Om dit tij te keren is in de afgelopen zeven jaar een samenwerking ontstaan tussen lokale weidevogelbeschermers, agrariërs en de plaatselijke wildbeheereenheid. Deze partijen hebben een plan opgesteld om de oorzaken van de terugloop van weidevogels te achterhalen en daar actie op te ondernemen.

Nesten zoeken
Op basis van waarnemingen, zowel fysiek als met wildcamera’s, bleek met name uitmaaien en nestpredatie de voornaamste oorzaak van de afname van weidevogels. Om maaiverliezen te voorkomen worden de weidevogelbeschermers van te voren ingelicht wanneer er gemaaid gaat worden. De te maaien percelen worden vervolgens afgezocht en gevonden nesten gemarkeerd.

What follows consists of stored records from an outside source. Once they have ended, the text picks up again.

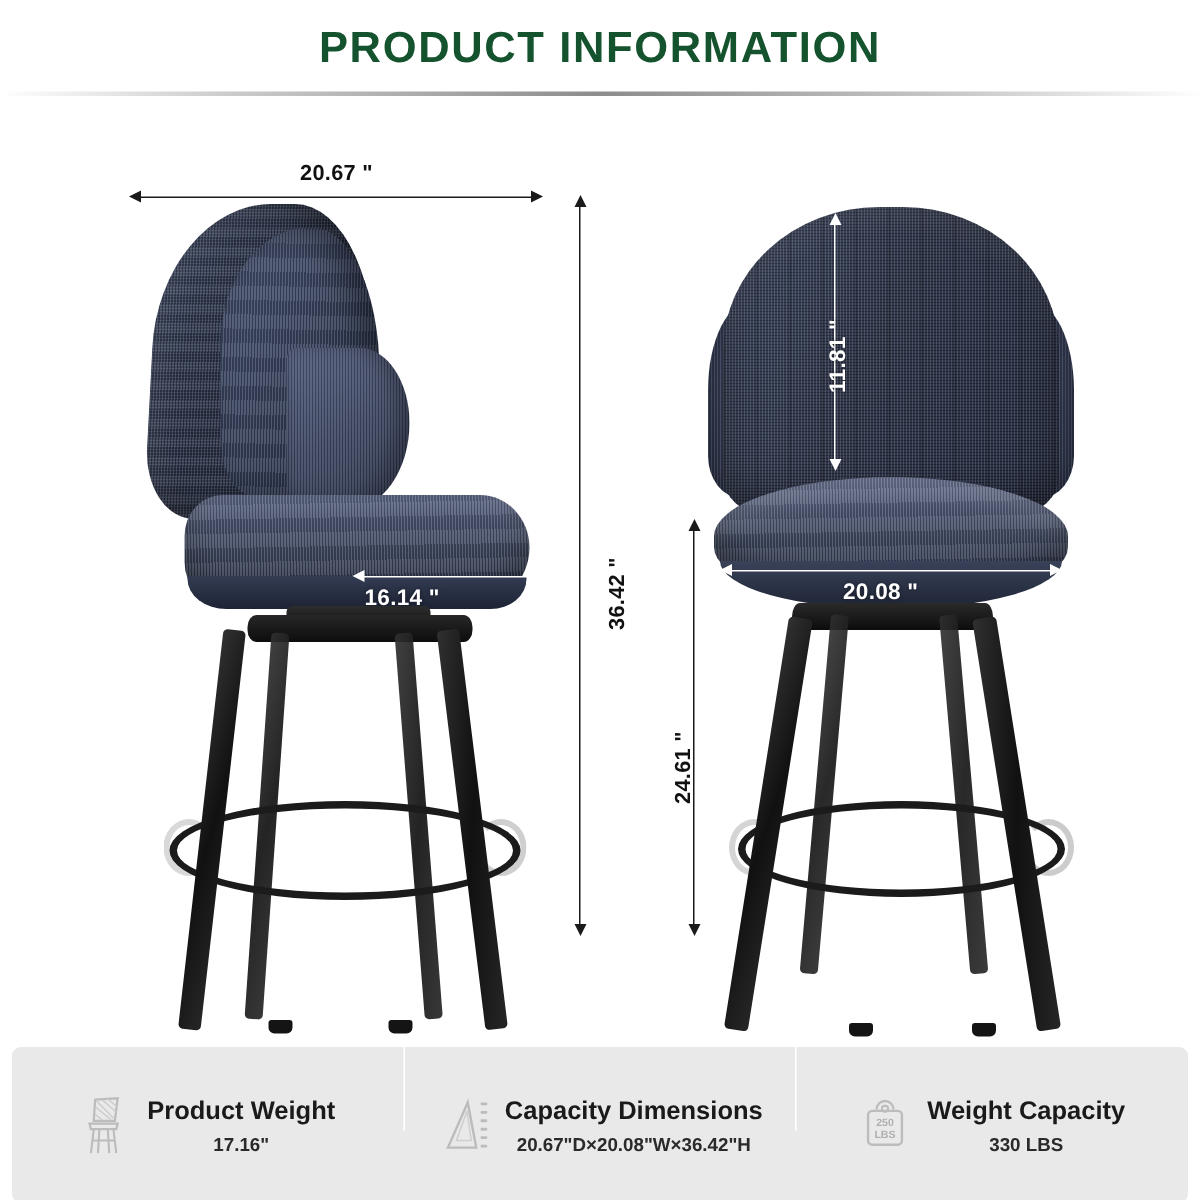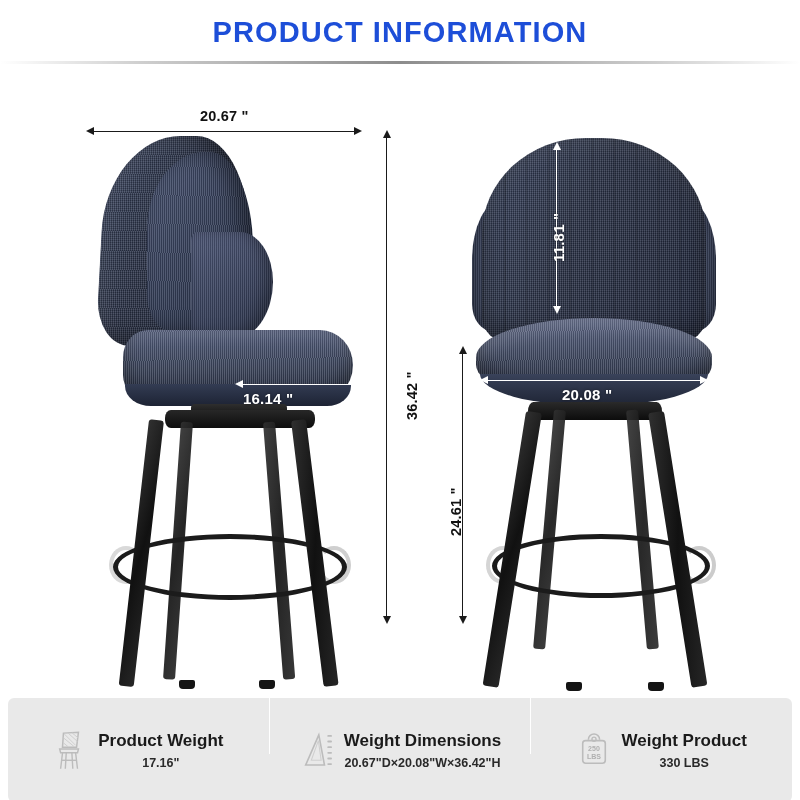"PRODUCT INFORMATION" .page-title { color: #1d4ed8 -> #14532d }
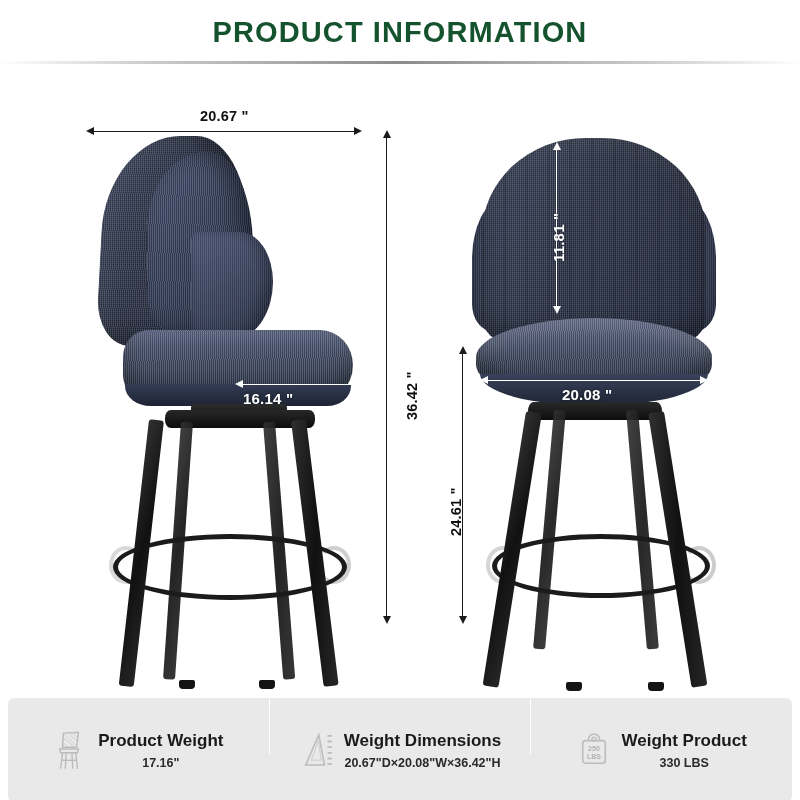"Weight Dimensions" div.spec-title { text: Weight -> Capacity }
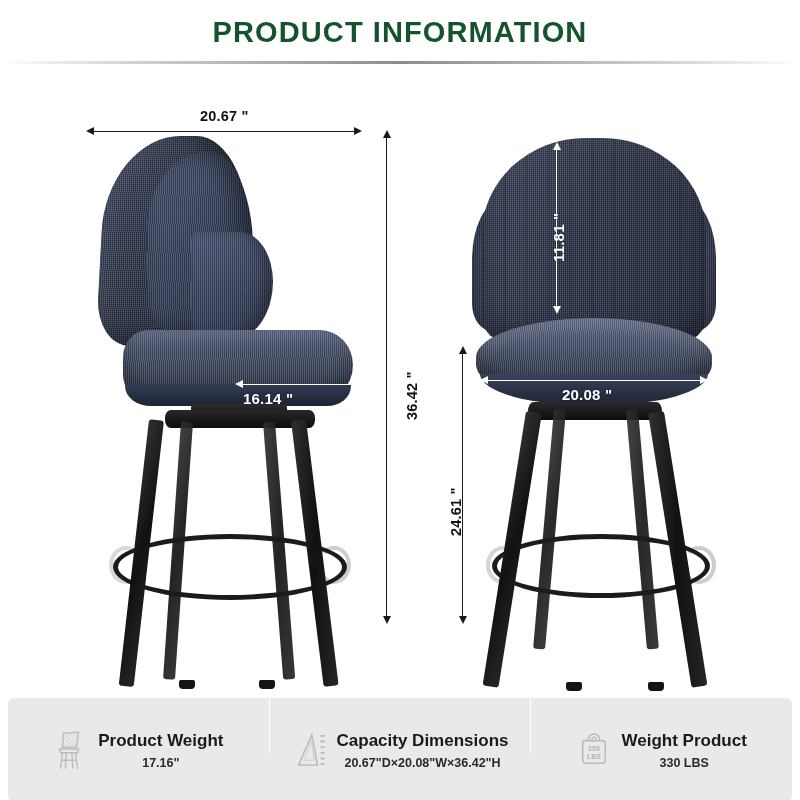"Weight Product" div.spec-title { text: Product -> Capacity }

In de periode dat er kuikens zijn, gaan de weidevogelbeschermers mee op de tractor om uit te zien naar niet-vliegvlugge jongen en deze de gelegenheid te geven buiten het bereik van de maaibalk te komen. Hiervoor laat men dan een of meerdere smalle stroken gras staan, waarin de kuikens dekking vinden.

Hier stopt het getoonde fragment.